最初にきみと約束したんだ、最後は必ず、ハッピーエンド。
 小さく震える彼の手のひら、ペンの切っ先がその上を走る。沸き上がる恐怖を押さえつ
けるように、溢れ出る予感をせき止めるように、あたしは全てを刻み込んだ。どうしても
書くことができなかった一文。間に合わなかった小説の最後。
 その言葉が伝わったのか、それとも彼自身の気持ちなのだろうか。もはや意識もないは
ずの、彼の唇が動くのが見えた。声にならなくても見ればわかる、いましがた手のひらに
刻んだばかりのその一言。嘘偽りのないあたしの気持ちは、言葉にすればたったの五文字。
『   ありがとう   』
 駆け込んだ看護士が何かを叫ぶ。あたしにはもう、それを理解する余裕もなかった。た
だ大声を上げて泣き、彼に必死ですがりつく。そこから先は、もう憶えていない。
 輝く太陽が上りきる頃、彼はその彼方へ迎えられ、旅立った。
            *
 春の風が再び訪れ、草木が目を覚ますその明け方。あたしは再び、病院の前にいる。
 初めての恋と、初めての別れ。
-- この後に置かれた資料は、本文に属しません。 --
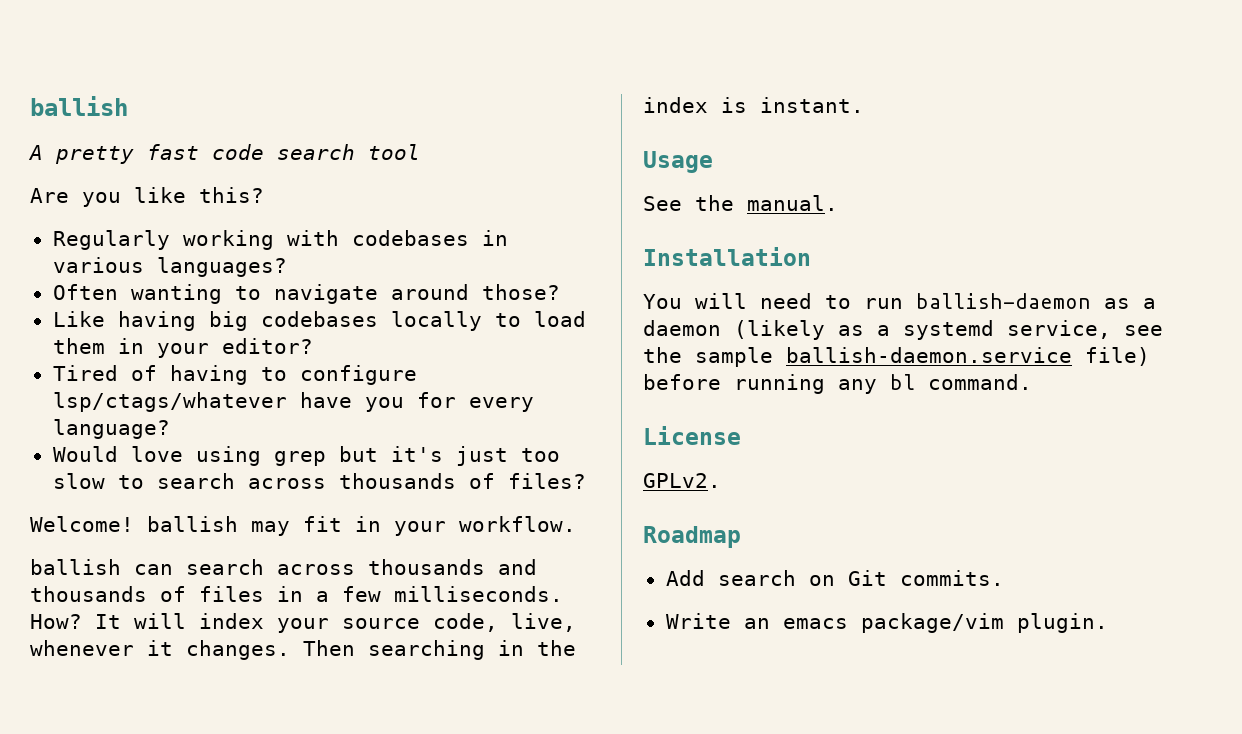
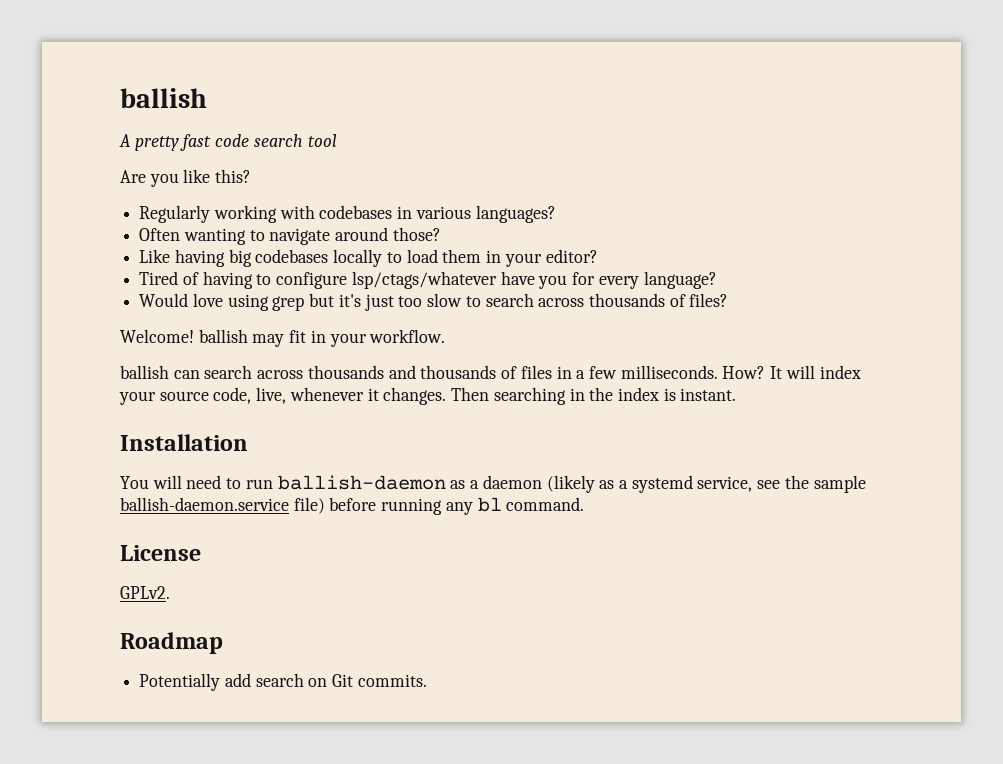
[643,151,713,173] [643,195,838,211] // Usage // See the manual. -> (737, 394) none
[665,570,705,586] Add -> [139,673,251,691] Potentially add
[665,613,1108,633] // Write an emacs package/vim plugin. -> (427, 680) none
その日から丁度、一年が経った。
 数学のノートは、もう十冊を越えていた。当然名前は書いていない。あたしがここで、
一番最初に学んだことだ。もし名前を書いたところで、もう拾ってくれる彼はいない。そ
れは悲しいことだけど、でもあたしは振り返らない。文字の中に彼は、生きている。
 胸ポケットに、ボールペン。その切っ先が雲を裂いて、彼の元へと橋を架ける。でも、
それを渡るのはまだ先のこと。エスコートもなしに会いには行けない。だからそれまでも
うすこし、待っててもらってもいいだろうか。
 未完のままの一編の小説。その文才のないラブレターは、手渡しするって決めたから。